You are viewing a plain text version of this content. The canonical link for it is here.

Posted to solr-user@lucene.apache.org by "damian.pawski" <dp...@gmail.com> on 2018/03/05 09:56:48 UTC

Solr SynonymGraphFilterFactory error on import

After upgrading to Solr 7.2 import started to log errors for some documents.
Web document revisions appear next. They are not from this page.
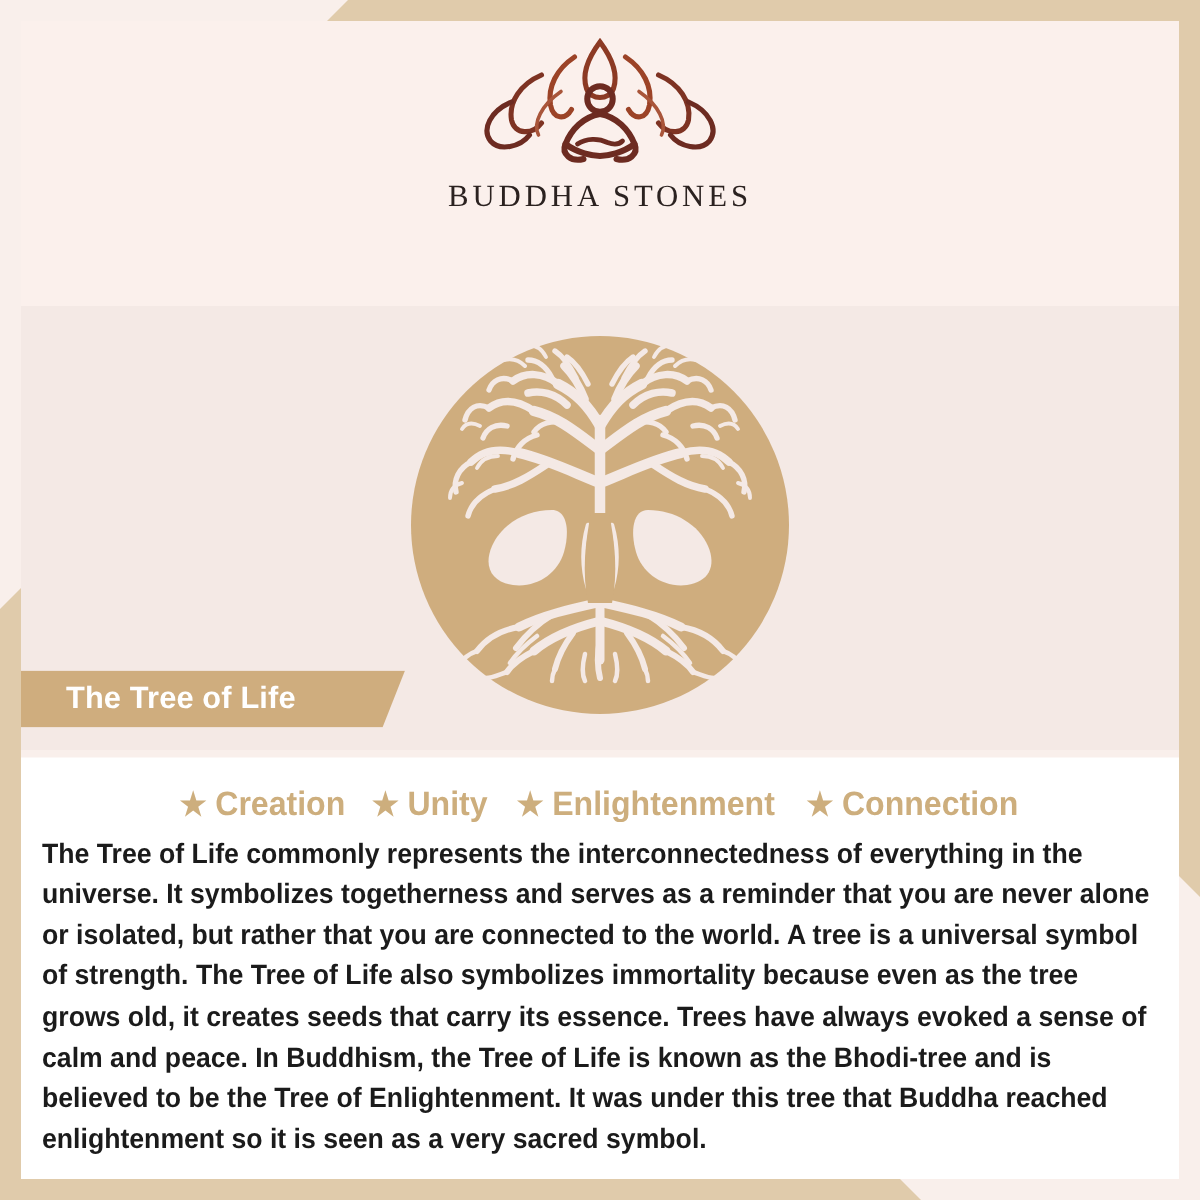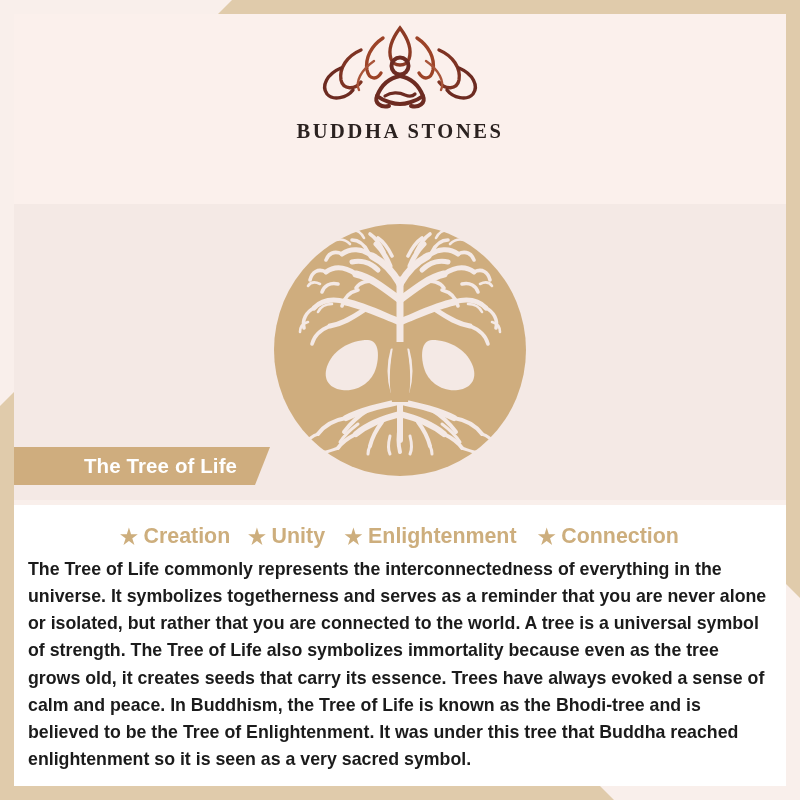--- a/index.html
+++ b/index.html
@@ -59,7 +59,7 @@
     font-size: 20.5px;
     letter-spacing: 2.6px;
     color: #2b2220;
-    font-weight: 700;
+    font-weight: 400;
   }
 
   

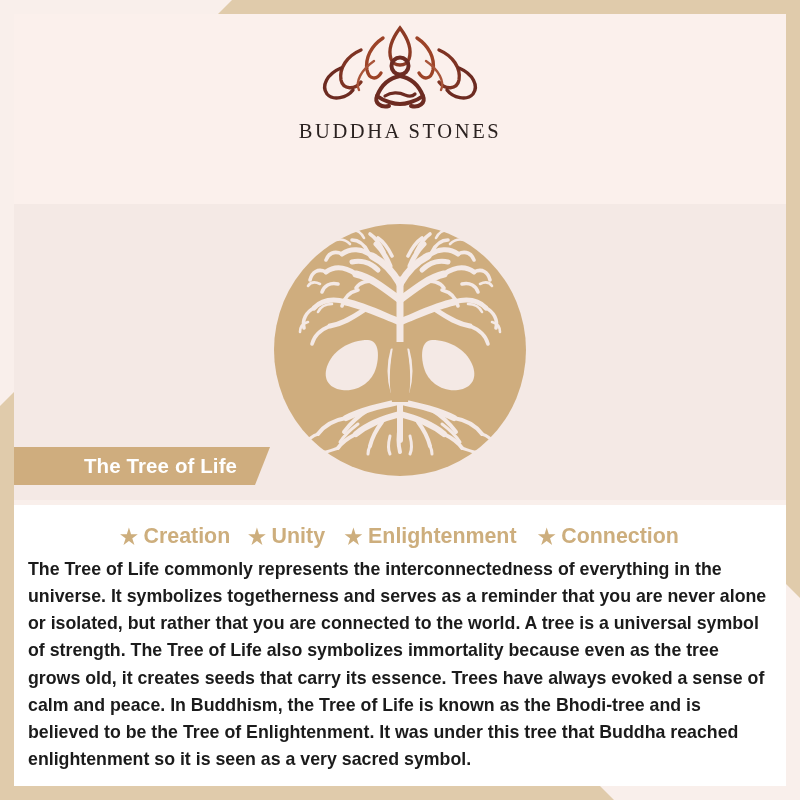--- a/index.html
+++ b/index.html
@@ -108,7 +108,6 @@
     clip-path: polygon(0 0, 256px 0, 241px 38px, 0 38px);
     display: flex;
     align-items: center;
-    padding-left: 40px;
   }
   .ribbon-label {
     color: #ffffff;

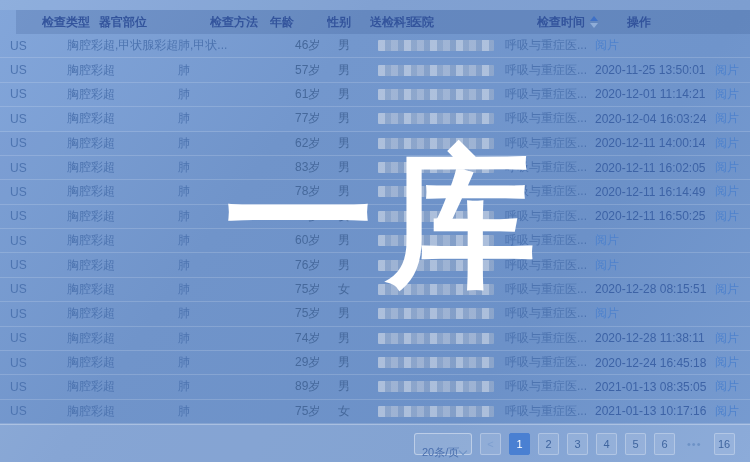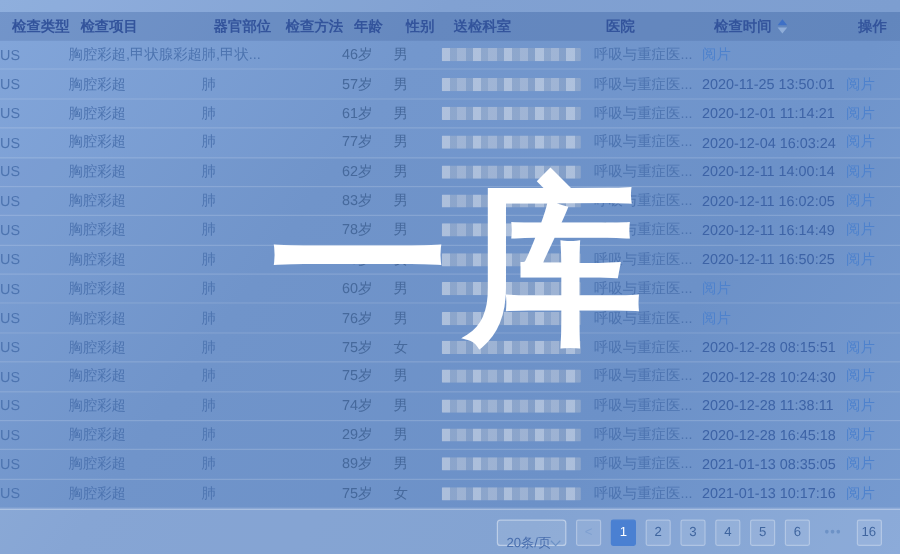--- a/index.html
+++ b/index.html
@@ -20,9 +20,9 @@
     align-items:center;
   }
   .thead{
-    height:24px; padding-left:10px;
+    height:24px; padding-left:26px;
     background:rgba(23,49,106,0.14);
-    color:#33549c; font-weight:bold;
+    color:#33549c; font-weight:bold;margin-left:16px;
   }
   .thead .th{ white-space:nowrap; overflow:hidden; }
   .th-time{ display:flex; align-items:center; gap:5px; }

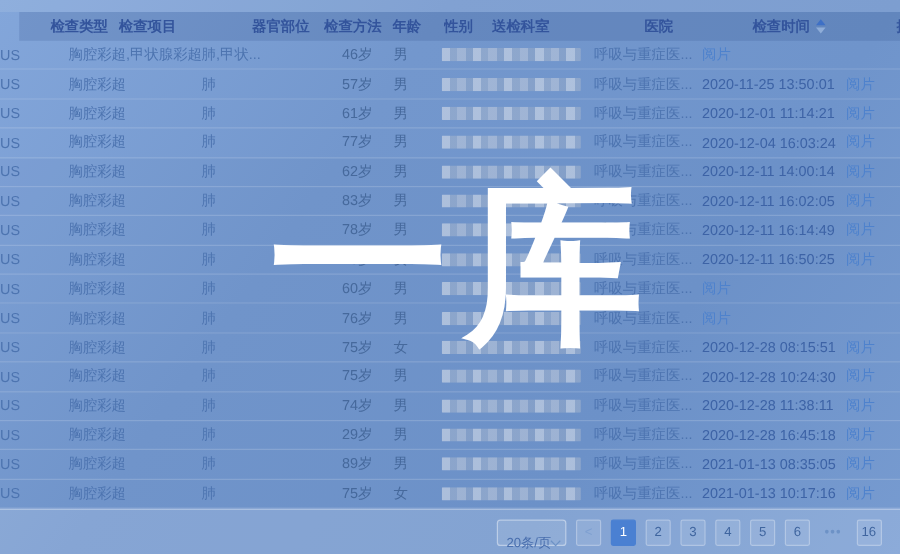--- a/index.html
+++ b/index.html
@@ -94,7 +94,6 @@
 
   <div class="thead grid-cols">
     <div class="th">检查类型</div>
-    <div class="th">检查项目</div>
     <div class="th">器官部位</div>
     <div class="th">检查方法</div>
     <div class="th">年龄</div>

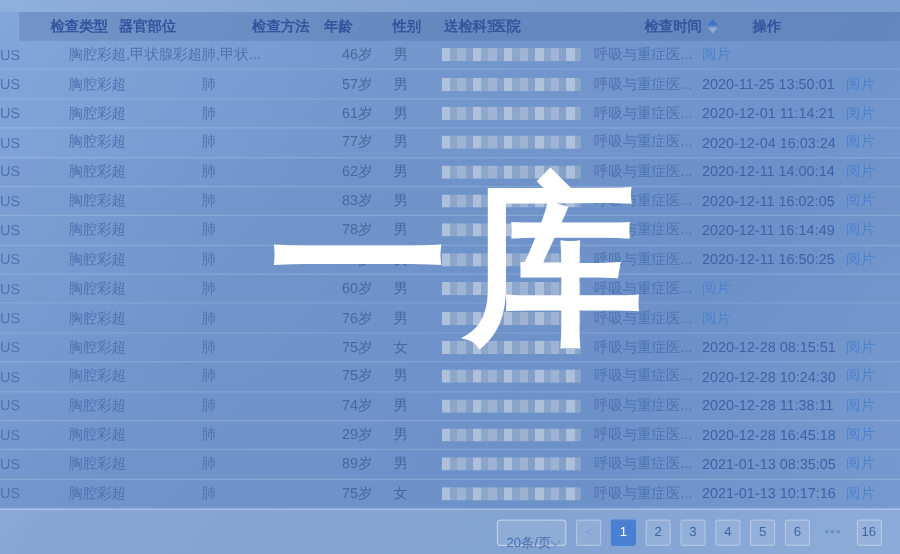--- a/index.html
+++ b/index.html
@@ -32,7 +32,7 @@
 
   .tbody{ height:390px; display:flex; flex-direction:column; }
   .tr{
-    flex:1; 
+    flex:1; padding-left:10px;
     border-bottom:1px solid rgba(255,255,255,0.16);
     color:#4d74b0;
   }

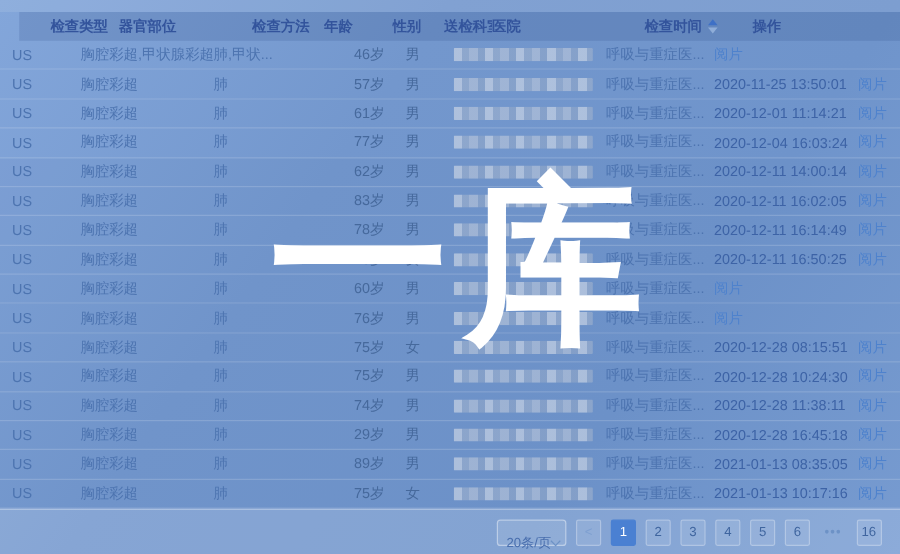--- a/index.html
+++ b/index.html
@@ -273,7 +273,6 @@
           <div class="blur-block"></div>
         </div>
         <div class="td">呼吸与重症医...</div>
-        <div class="td td-time">2020-12-28 10:24:30</div>
         <div class="td"><span class="action-link">阅片</span></div>
       </div>
       <div class="tr grid-cols">

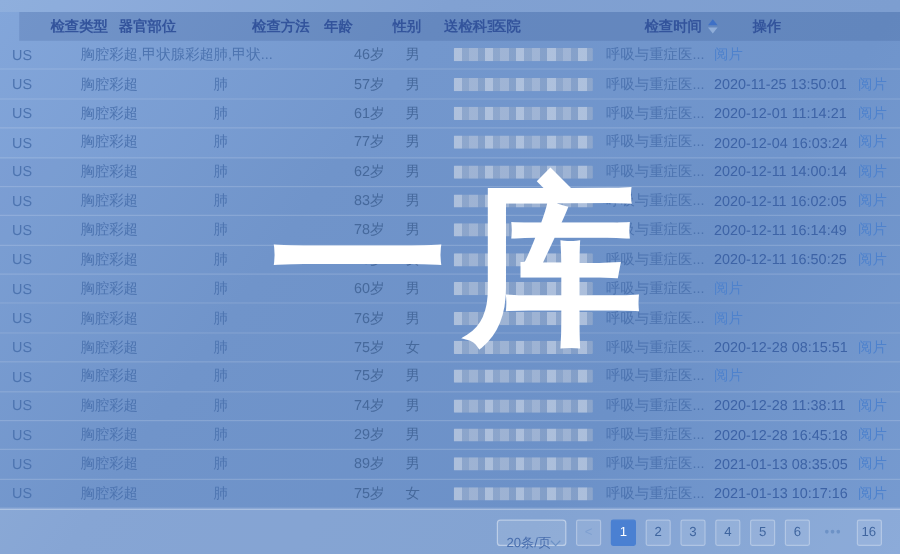--- a/index.html
+++ b/index.html
@@ -300,7 +300,7 @@
           <div class="blur-block"></div>
         </div>
         <div class="td">呼吸与重症医...</div>
-        <div class="td td-time">2020-12-28 16:45:18</div>
+        <div class="td td-time">2020-12-24 16:45:18</div>
         <div class="td"><span class="action-link">阅片</span></div>
       </div>
       <div class="tr grid-cols">

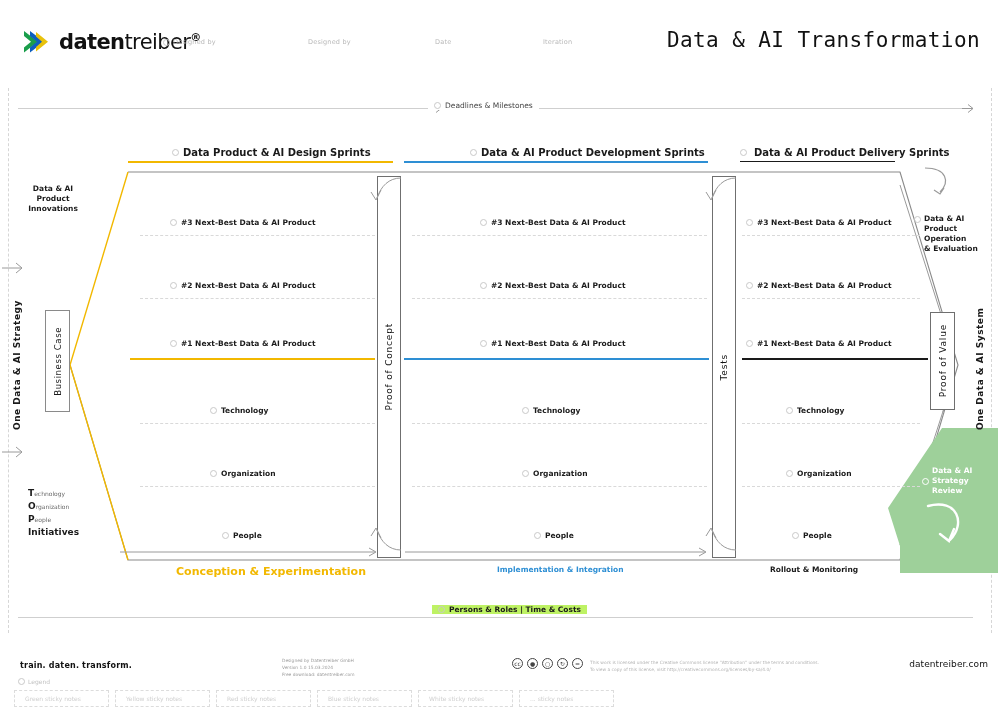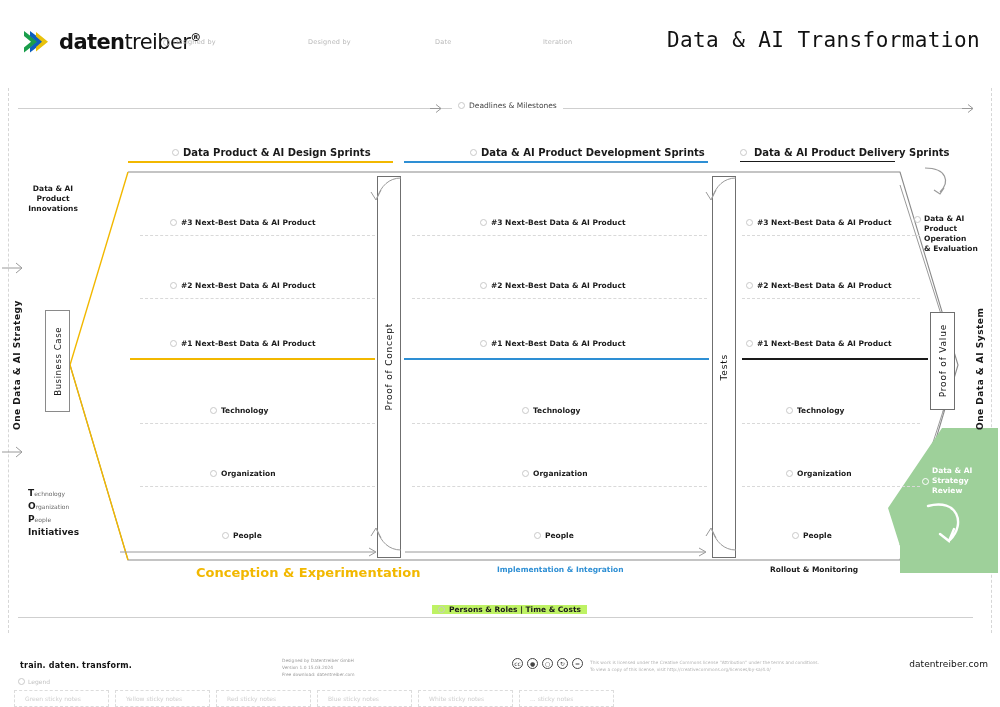--- a/index.html
+++ b/index.html
@@ -145,7 +145,7 @@
   <svg class="abs" style="left:430px; top:103px;" width="14" height="11">
     <path d="M0 5.5 L11 5.5 M6 1.5 L11 5.5 L6 9.5" fill="none" stroke="#9a9a9a" stroke-width="1"></path>
   </svg>
-  <div class="abs band-label" style="left:452px;justify-content:flex-end;">
+  <div class="abs band-label" style="left:428px;justify-content:flex-end;">
     <span class="mini-circ"></span>
     <span>Deadlines &amp; Milestones</span>
   </div>

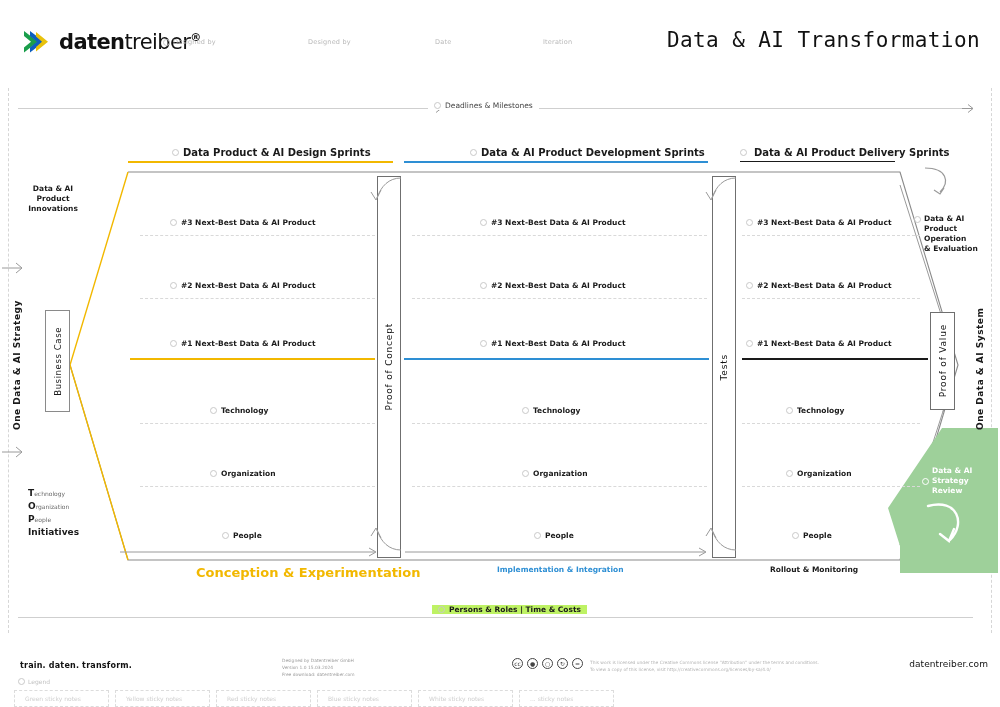--- a/index.html
+++ b/index.html
@@ -370,7 +370,7 @@
     <path d="M285 10 L585 10 M579 6 L586 10 L579 14" fill="none" stroke="#9a9a9a" stroke-width="1"></path>
   </svg>
 
-  <div class="abs" style="left:176px; top:565px; font-size:13px; font-weight:bold; color:#f2b800; white-space:nowrap;margin-left:20px;">Conception &amp; Experimentation</div>
+  <div class="abs" style="left:176px; top:565px; font-size:11px; font-weight:bold; color:#f2b800; white-space:nowrap;">Conception &amp; Experimentation</div>
   <div class="abs" style="left:497px; top:565px; font-size:7.5px; font-weight:bold; color:#2e8fd4; white-space:nowrap;">Implementation &amp; Integration</div>
   <div class="abs" style="left:770px; top:565px; font-size:7.5px; font-weight:bold; color:#1a1a1a; white-space:nowrap;">Rollout &amp; Monitoring</div>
Field that returns errors:

   <fieldType name="text" class="solr.TextField" positionIncrementGap="100">
  <analyzer type="index">
    <tokenizer class="solr.StandardTokenizerFactory"/>
    <filter class="solr.SynonymGraphFilterFactory" synonyms="synonyms.txt"
ignoreCase="true" expand="true"/>
    <filter class="solr.FlattenGraphFilterFactory"/>
    <filter class="solr.StopFilterFactory" ignoreCase="true"
words="stopwords.txt" /> 
    <filter class="solr.WordDelimiterGraphFilterFactory"
generateWordParts="1" generateNumberParts="1" catenateWords="1"
catenateNumbers="1" catenateAll="0" splitOnCaseChange="1"
preserveOriginal="1"/>
    <filter class="solr.LowerCaseFilterFactory"/>
<filter class="solr.EnglishPossessiveFilterFactory"/>
    <filter class="solr.ASCIIFoldingFilterFactory"/>
    <filter class="solr.EnglishMinimalStemFilterFactory"/>
    <filter class="solr.RemoveDuplicatesTokenFilterFactory"/>
  </analyzer>
  <analyzer type="query">
    <tokenizer class="solr.StandardTokenizerFactory"/>
    <filter class="solr.StopFilterFactory" ignoreCase="true"
words="stopwords.txt"/>
    <filter class="solr.WordDelimiterGraphFilterFactory"
generateWordParts="1" generateNumberParts="1" catenateWords="0"
catenateNumbers="0" catenateAll="0" splitOnCaseChange="1"/>
    <filter class="solr.LowerCaseFilterFactory"/>
<filter class="solr.EnglishPossessiveFilterFactory"/>
    <filter class="solr.ASCIIFoldingFilterFactory"/>
    <filter class="solr.EnglishMinimalStemFilterFactory"/>
    <filter class="solr.RemoveDuplicatesTokenFilterFactory"/>
  </analyzer>
</fieldType>
During the import below error is returned for some of the records:

org.apache.solr.common.SolrException: Exception writing document id XXXXX to
the index; possible analysis error: startOffset must be non-negative, and
endOffset must be >= startOffset, and offsets must not go backwards
startOffset=2874,endOffset=2878,lastStartOffset=2879 for field 'XXXXX'
at
g.apache.solr.update.DirectUpdateHandler2.addDoc(DirectUpdateHandler2.java:226)
at
org.apache.solr.update.processor.RunUpdateProcessor.processAdd(RunUpdateProcessorFactory.java:67)
at
org.apache.solr.update.processor.UpdateRequestProcessor.processAdd(UpdateRequestProcessor.java:55)
at
org.apache.solr.update.processor.DistributedUpdateProcessor.versionAdd(DistributedUpdateProcessor.java:936)
at
org.apache.solr.update.processor.DistributedUpdateProcessor.processAdd(DistributedUpdateProcessor.java:616)
at
org.apache.solr.update.processor.LogUpdateProcessorFactory$LogUpdateProcessor.processAdd(LogUpdateProcessorFactory.java:103)
at org.apache.solr.handler.dataimport.SolrWriter.upload(SolrWriter.java:80)


It is related to the:
<filter class="solr.SynonymGraphFilterFactory" synonyms="synonyms.txt"
ignoreCase="true" expand="true"/>
<filter class="solr.FlattenGraphFilterFactory"/>

If I remove this it works fine, previously we were using:
<filter class="solr.SynonymFilterFactory" synonyms="synonyms.txt"
ignoreCase="true" expand="true"/>

and it was working fine, but the SynonymFilterFactory is not longer
supported on the Solr 7.X., it has been replaced with
SynonymGraphFilterFactory, I have added FlattenGraphFilterFactory as
suggested.

I am not sure why Solr returns those errors?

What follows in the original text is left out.